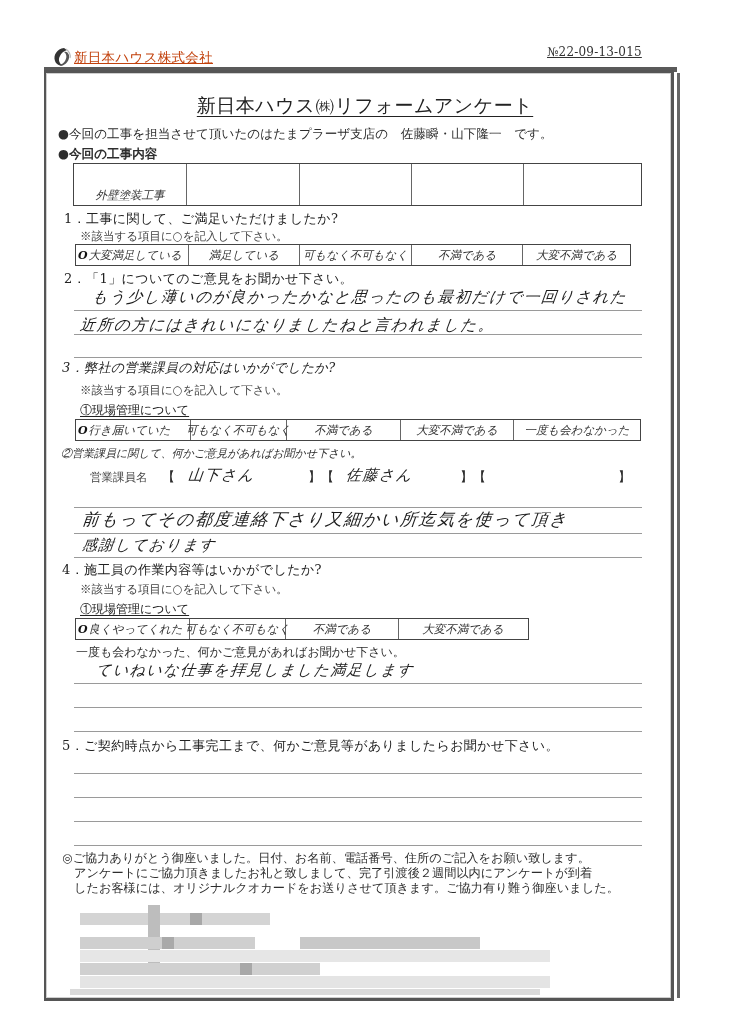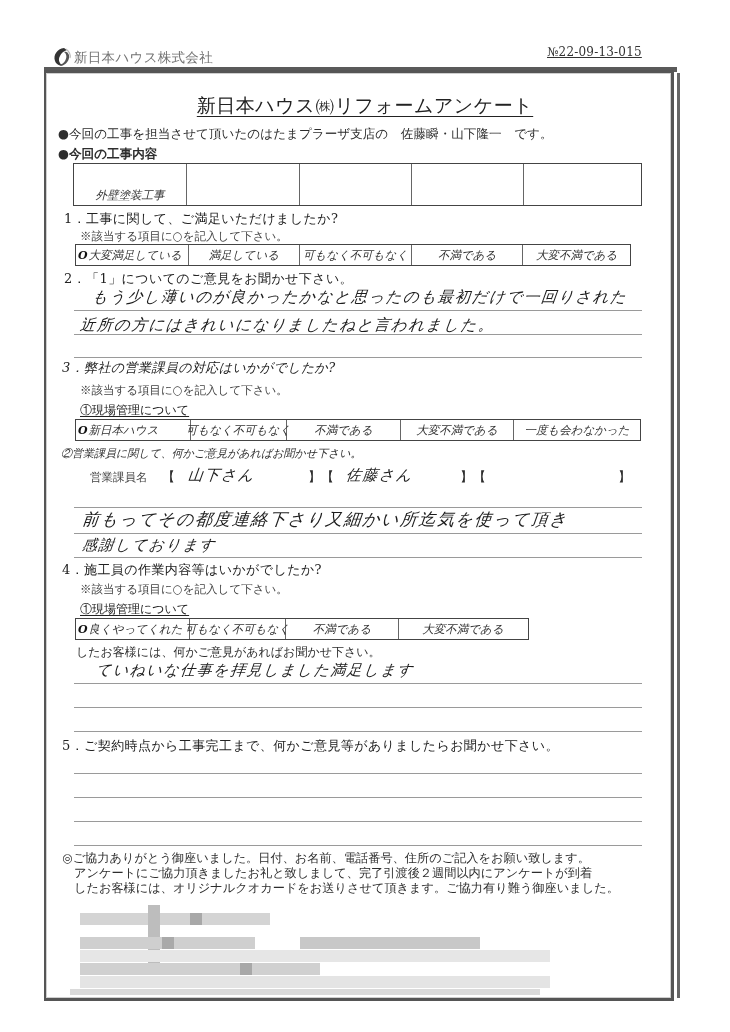--- a/index.html
+++ b/index.html
@@ -3,21 +3,21 @@
   <meta charset="utf-8">
   <style>
     * { box-sizing: border-box; margin: 0; padding: 0; }
     html, body { width: 730px; height: 1032px; background: #ffffff; overflow: hidden; }
     body { position: relative; font-family: "DejaVu Serif", "Liberation Serif", serif; color: #2a2a2a; }
 
     .abs { position: absolute; }
 
     
     .logo { left: 50px; top: 46px; width: 22px; height: 22px; }
-    .company { left: 74px; top: 49px; font-family: "DejaVu Sans", "Liberation Sans", sans-serif; font-size: 13.5px; color: #737373; letter-spacing: 0.3px; }
+    .company { left: 74px; top: 49px; font-family: "DejaVu Sans", "Liberation Sans", sans-serif; font-size: 13.5px; color: #c2410c; letter-spacing: 0.3px; text-decoration: underline; }
     .docno { left: 547px; top: 45px; font-size: 12px; color: #333; text-decoration: underline; letter-spacing: 0.2px; }
 
     
     .frame { left: 44px; top: 70px; width: 630px; height: 931px; border: 3px solid #555; border-left-width: 2px; box-shadow: inset 0 0 0 1px #cfcfcf; }
     .frame::after { content: ""; position: absolute; right: -9px; top: 0; width: 3px; height: 100%; background: #666; }
     .frame-top { left: 44px; top: 67px; width: 633px; height: 5px; background: #5a5a5a; }
 
     .title { left: 0; width: 730px; top: 93px; text-align: center; font-size: 19px; color: #222; }
     .title span { text-decoration: underline; text-underline-offset: 4px; letter-spacing: 0.5px; }
 
@@ -91,21 +91,21 @@
 <div class="abs hand" style="left:80px; top:315px; font-size:15.5px;">近所の方にはきれいになりましたねと言われました。</div>
 <div class="abs rule" style="left:74px; top:334px; width:568px;"></div>
 <div class="abs rule" style="left:74px; top:357px; width:568px;"></div>
 
 <div class="abs q" style="left:62px; top:359px;font-style:italic;">3．弊社の営業課員の対応はいかがでしたか?</div>
 <div class="abs note" style="left:80px; top:383px;">※該当する項目に○を記入して下さい。</div>
 <div class="abs sub" style="left:80px; top:402px;">①現場管理について</div>
 <div class="abs grid" style="left:75px; top:419px; width:566px; height:22px;">
   <div class="cell left" style="width:115px">
       <span class="mark">O</span>
-      <span>新日本ハウス</span>
+      <span>行き届いていた</span>
     </div>
   <div class="cell" style="width:96px">可もなく不可もなく</div>
   <div class="cell" style="width:114px">不満である</div>
   <div class="cell" style="width:113px">大変不満である</div>
   <div class="cell" style="width:126px">一度も会わなかった</div>
 </div>
 <div class="abs txt" style="left:61px; top:446px; font-size:11px;font-style:italic;">②営業課員に関して、何かご意見があればお聞かせ下さい。</div>
 <div class="abs txt" style="left:90px; top:470px; font-size:11.5px; color:#444;text-align:center;">営業課員名</div>
 <div class="abs txt" style="left:162px; top:468px; font-size:13px;">【</div>
 <div class="abs hand" style="left:188px; top:466px; font-size:15px;">山下さん</div>
@@ -125,21 +125,21 @@
 <div class="abs sub" style="left:80px; top:601px;">①現場管理について</div>
 <div class="abs grid" style="left:75px; top:618px; width:454px; height:22px;">
   <div class="cell left" style="width:114px">
       <span class="mark">O</span>
       <span>良くやってくれた</span>
     </div>
   <div class="cell" style="width:96px">可もなく不可もなく</div>
   <div class="cell" style="width:113px">不満である</div>
   <div class="cell" style="width:128px">大変不満である</div>
 </div>
-<div class="abs txt" style="left:76px; top:644px; font-size:12px;">したお客様には、何かご意見があればお聞かせ下さい。</div>
+<div class="abs txt" style="left:76px; top:644px; font-size:12px;">一度も会わなかった、何かご意見があればお聞かせ下さい。</div>
 <div class="abs hand" style="left:96px; top:661px; font-size:15px;">ていねいな仕事を拝見しました満足します</div>
 <div class="abs rule" style="left:74px; top:683px; width:568px;"></div>
 <div class="abs rule" style="left:74px; top:707px; width:568px;"></div>
 <div class="abs rule" style="left:74px; top:731px; width:568px;"></div>
 
 <div class="abs q" style="left:62px; top:737px;">5．ご契約時点から工事完工まで、何かご意見等がありましたらお聞かせ下さい。</div>
 <div class="abs rule" style="left:74px; top:773px; width:568px;"></div>
 <div class="abs rule" style="left:74px; top:797px; width:568px;"></div>
 <div class="abs rule" style="left:74px; top:821px; width:568px;"></div>
 <div class="abs rule" style="left:74px; top:845px; width:568px;"></div>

INSTRUCTIONS TO FOLLOW. Only lines holding the word "title" belong in the answer; copy all of them from the records.

YOUR SOLUTION.
     .title { left: 0; width: 730px; top: 93px; text-align: center; font-size: 19px; color: #222; }
     .title span { text-decoration: underline; text-underline-offset: 4px; letter-spacing: 0.5px; }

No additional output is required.